- _ABOUT THIS TASK_
From the first line to the last, retype everything below exactly, minus the pictures.

- _ENTRIES PROVIDED_
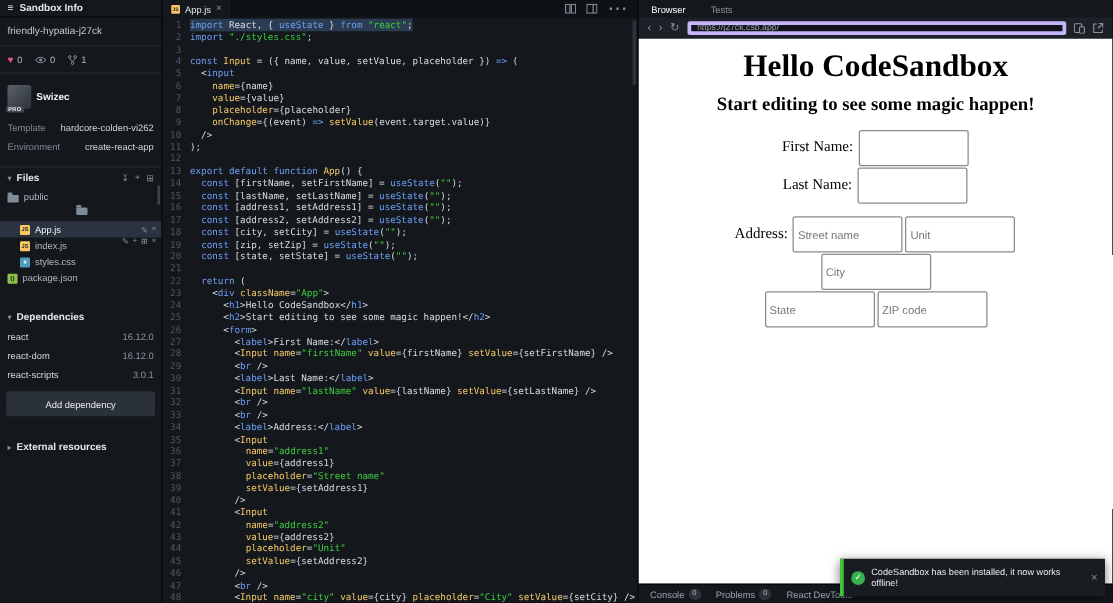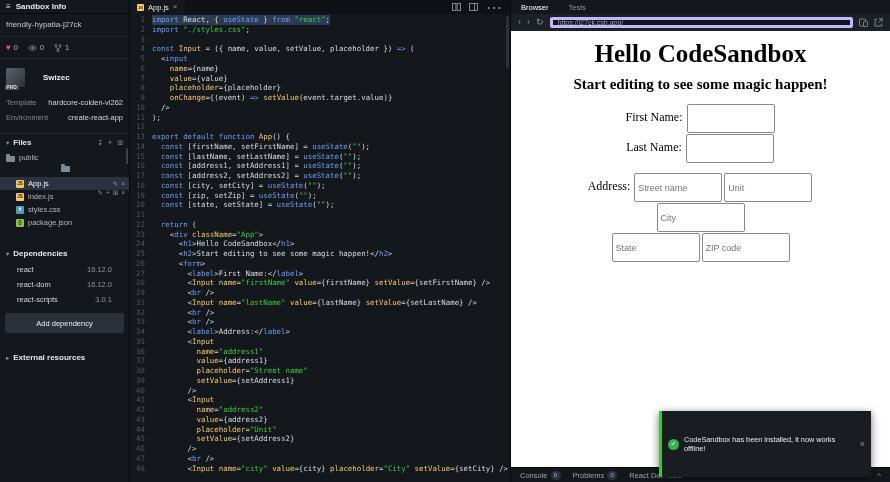"Swizec" .sb-author { gap: 18px -> 4px }
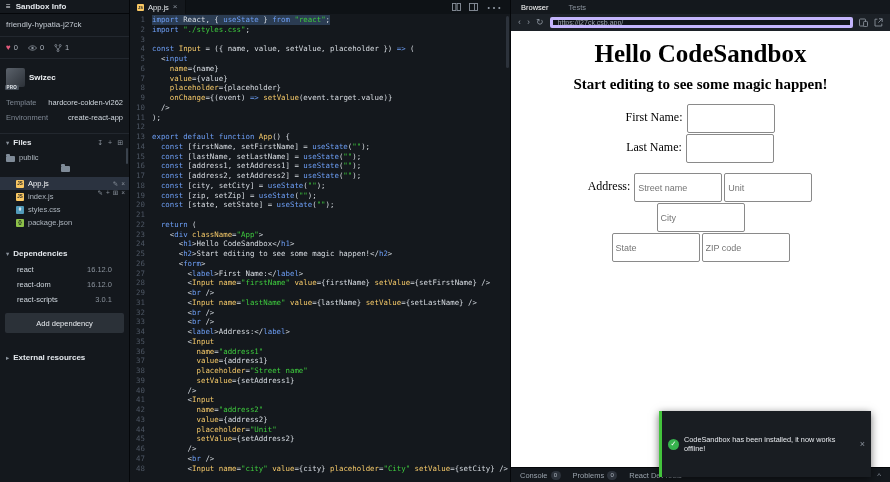"package.json" div.file-row { padding-left: 16px -> 6px }
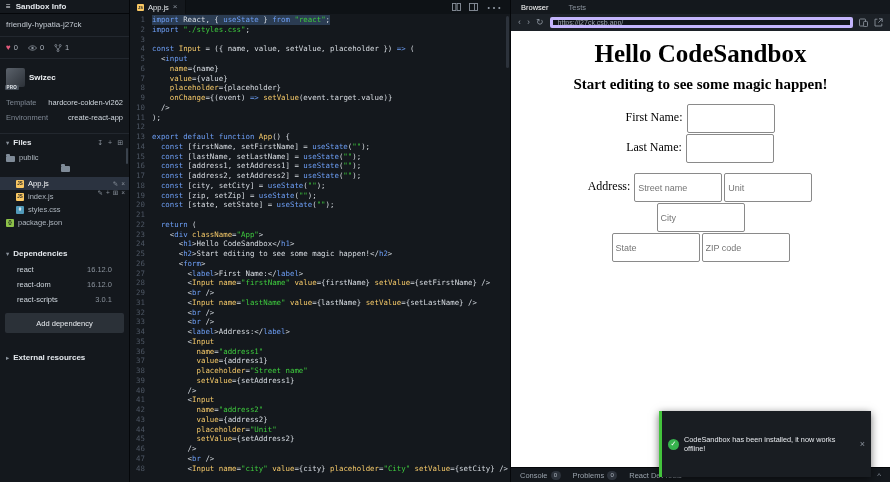"react" .dep-row { padding: 3px 17px -> 3px 6px }
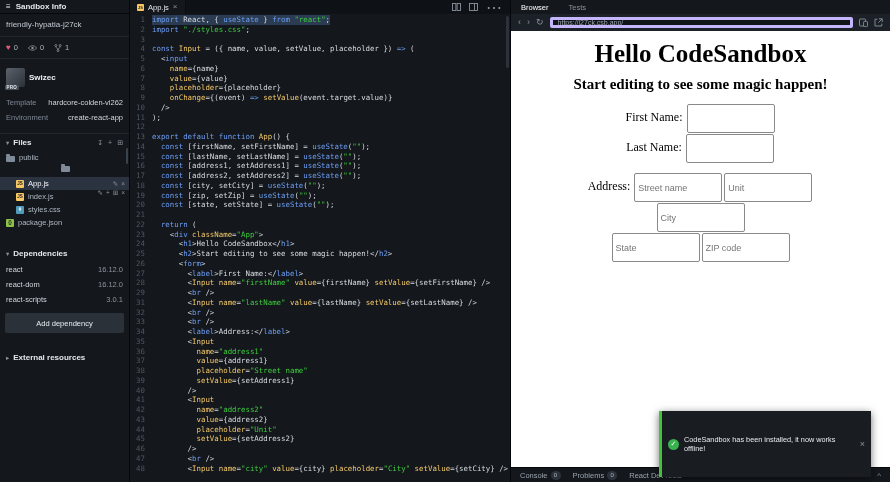"30" div.cl { html: none -> <div><span>30</span><span><span> &lt;</span><span>label</span><span>&gt;Last Name:&lt;/</span><span>label</span><span>&gt;</span></span></div> }
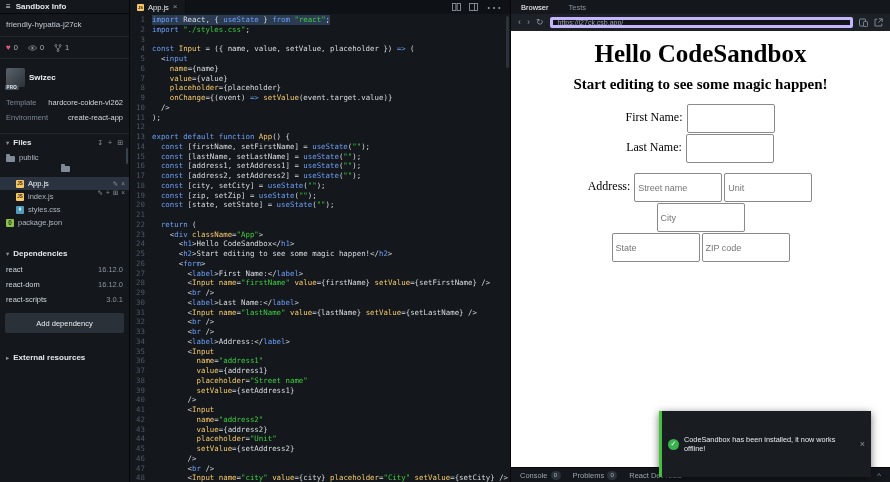"CodeSandbox has been installed, it" .toast { padding: 24px 6px -> 6px 6px; right: 19px -> 6px }
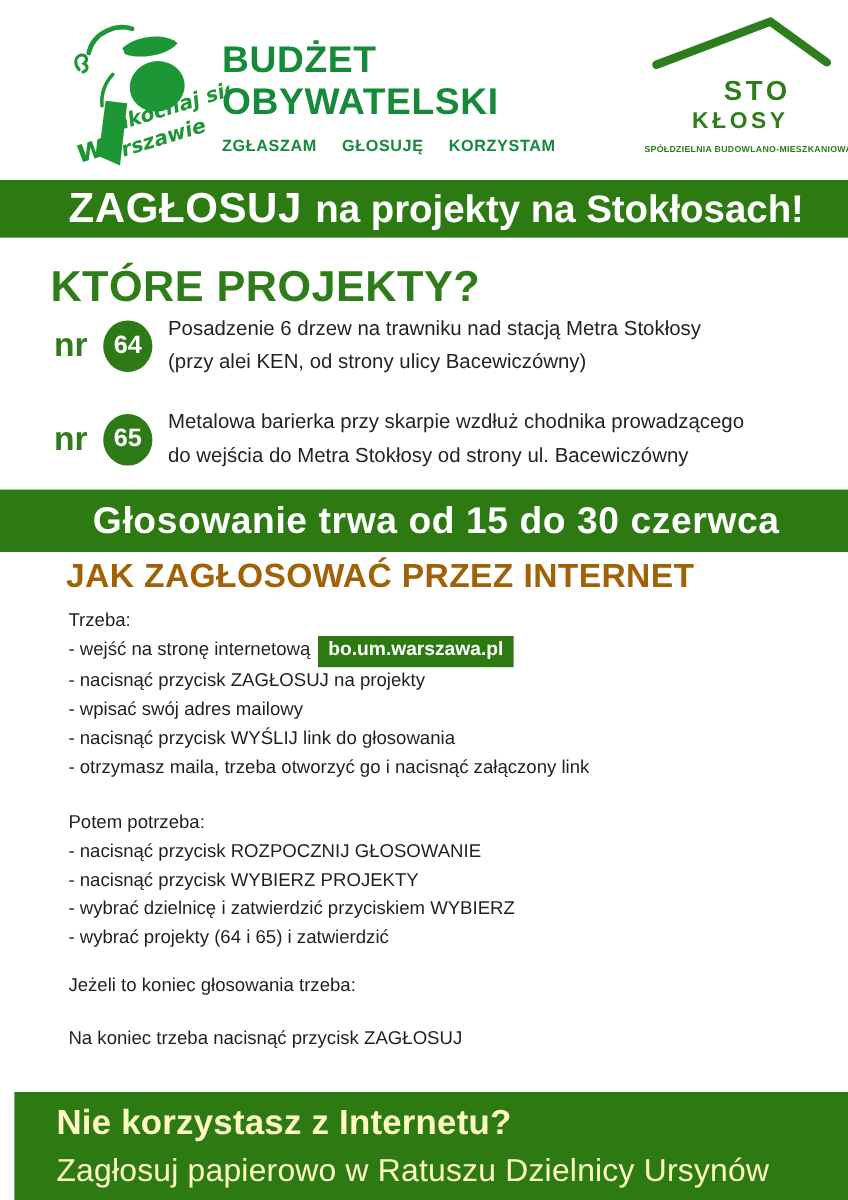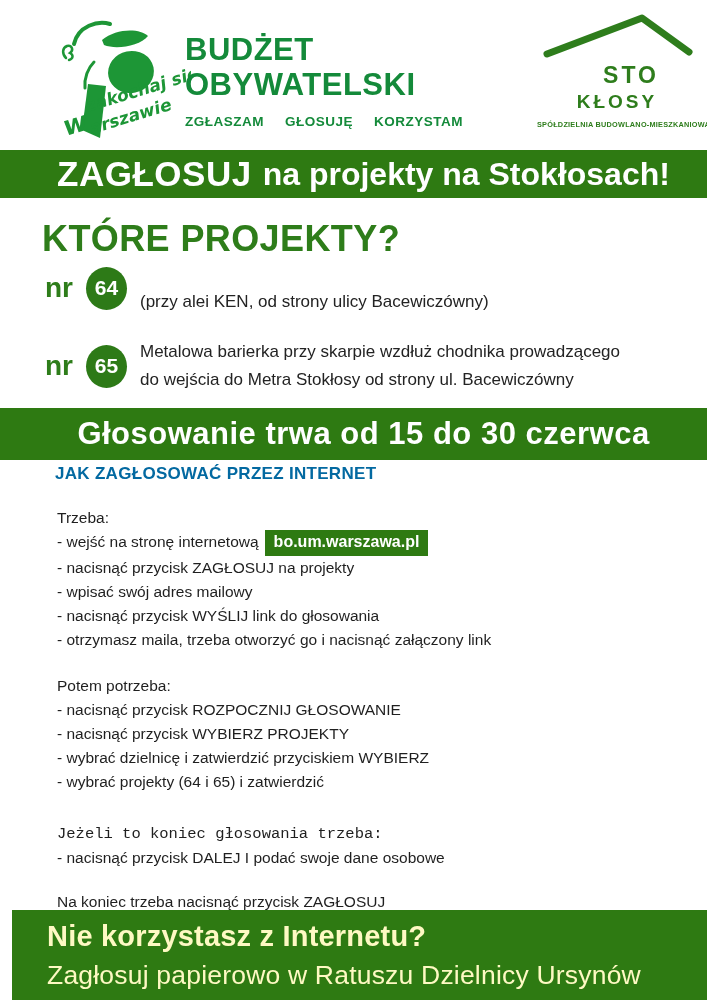"Posadzenie 6 drzew na trawniku" span { html: none -> <span>Posadzenie 6 drzew na trawniku nad stacją Metra Stokłosy</span> }
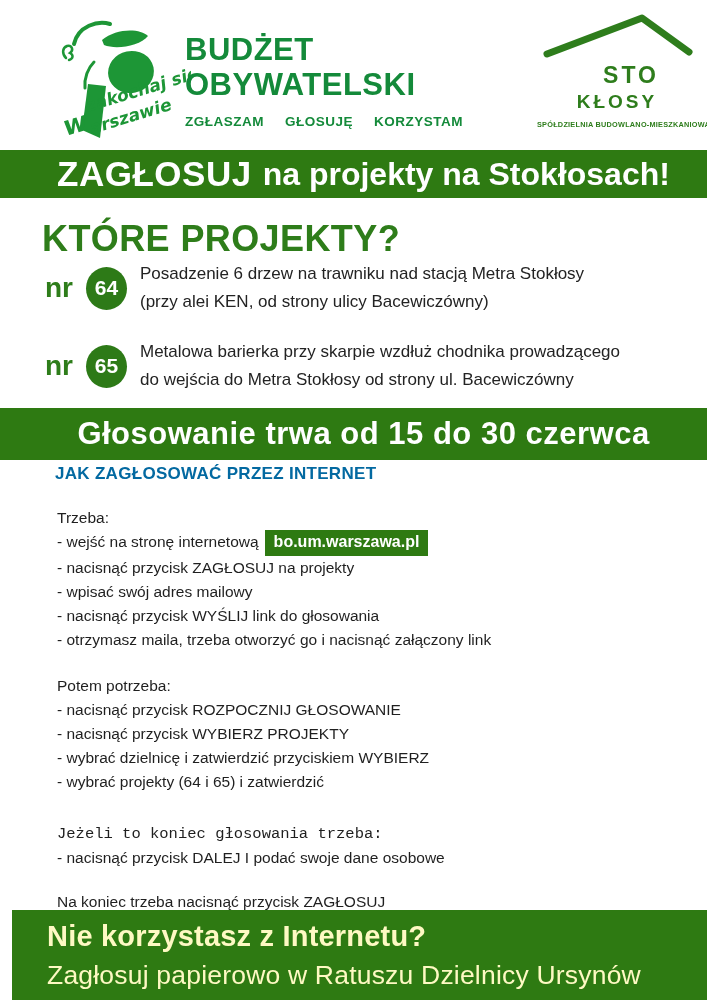"JAK ZAGŁOSOWAĆ PRZEZ INTERNET" .internet-heading { color: #0369a1 -> #a16207; font-size: 17px -> 28px }
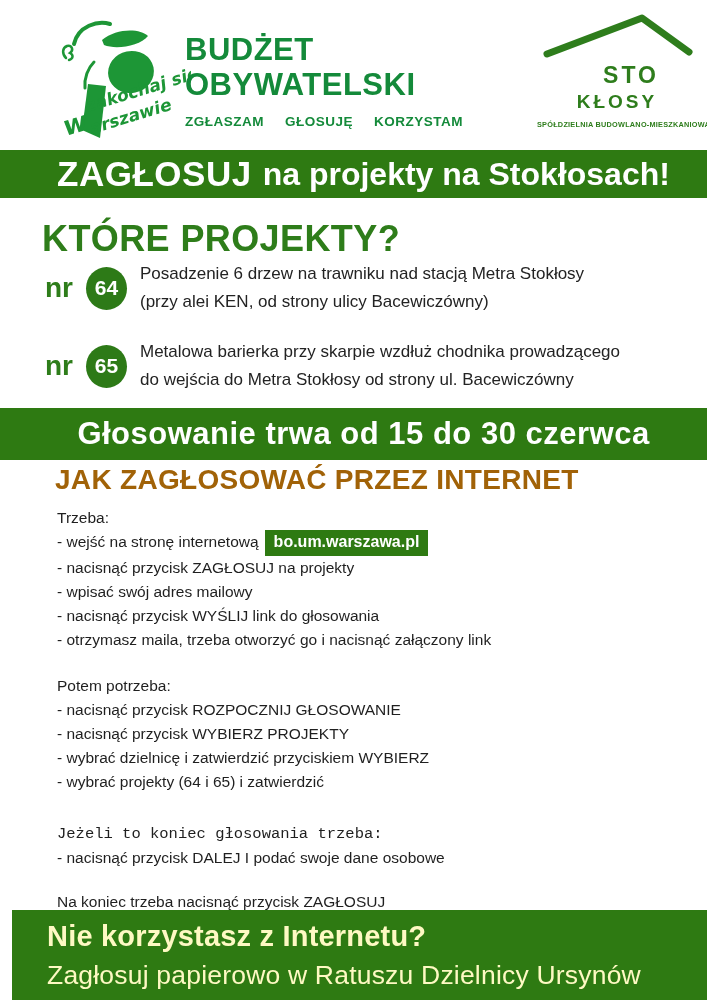"Jeżeli to koniec głosowania trzeba:" .steps .gap2 { font-family: Liberation Mono, monospace -> none; margin-top: 28px -> 16px }
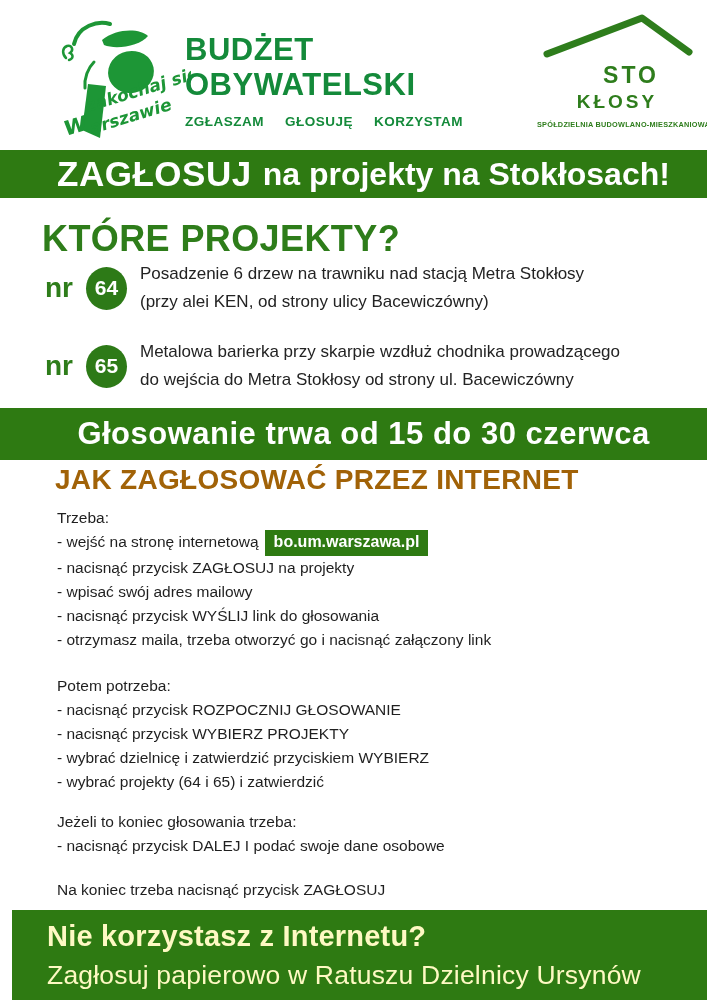"- nacisnąć przycisk DALEJ I" div.line { html: <div>- nacisnąć przycisk DALEJ I podać swoje dane osobowe</div> -> none }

- _RESULT_
"Swizec" .sb-author { gap: 18px -> 4px }
"package.json" div.file-row { padding-left: 16px -> 6px }
"react" .dep-row { padding: 3px 17px -> 3px 6px }
"30" div.cl { html: none -> <div><span>30</span><span><span> &lt;</span><span>label</span><span>&gt;Last Name:&lt;/</span><span>label</span><span>&gt;</span></span></div> }
"CodeSandbox has been installed, it" .toast { padding: 24px 6px -> 6px 6px; right: 19px -> 6px }
"Posadzenie 6 drzew na trawniku" span { html: none -> <span>Posadzenie 6 drzew na trawniku nad stacją Metra Stokłosy</span> }
"JAK ZAGŁOSOWAĆ PRZEZ INTERNET" .internet-heading { color: #0369a1 -> #a16207; font-size: 17px -> 28px }
"Jeżeli to koniec głosowania trzeba:" .steps .gap2 { font-family: Liberation Mono, monospace -> none; margin-top: 28px -> 16px }
"- nacisnąć przycisk DALEJ I" div.line { html: <div>- nacisnąć przycisk DALEJ I podać swoje dane osobowe</div> -> none }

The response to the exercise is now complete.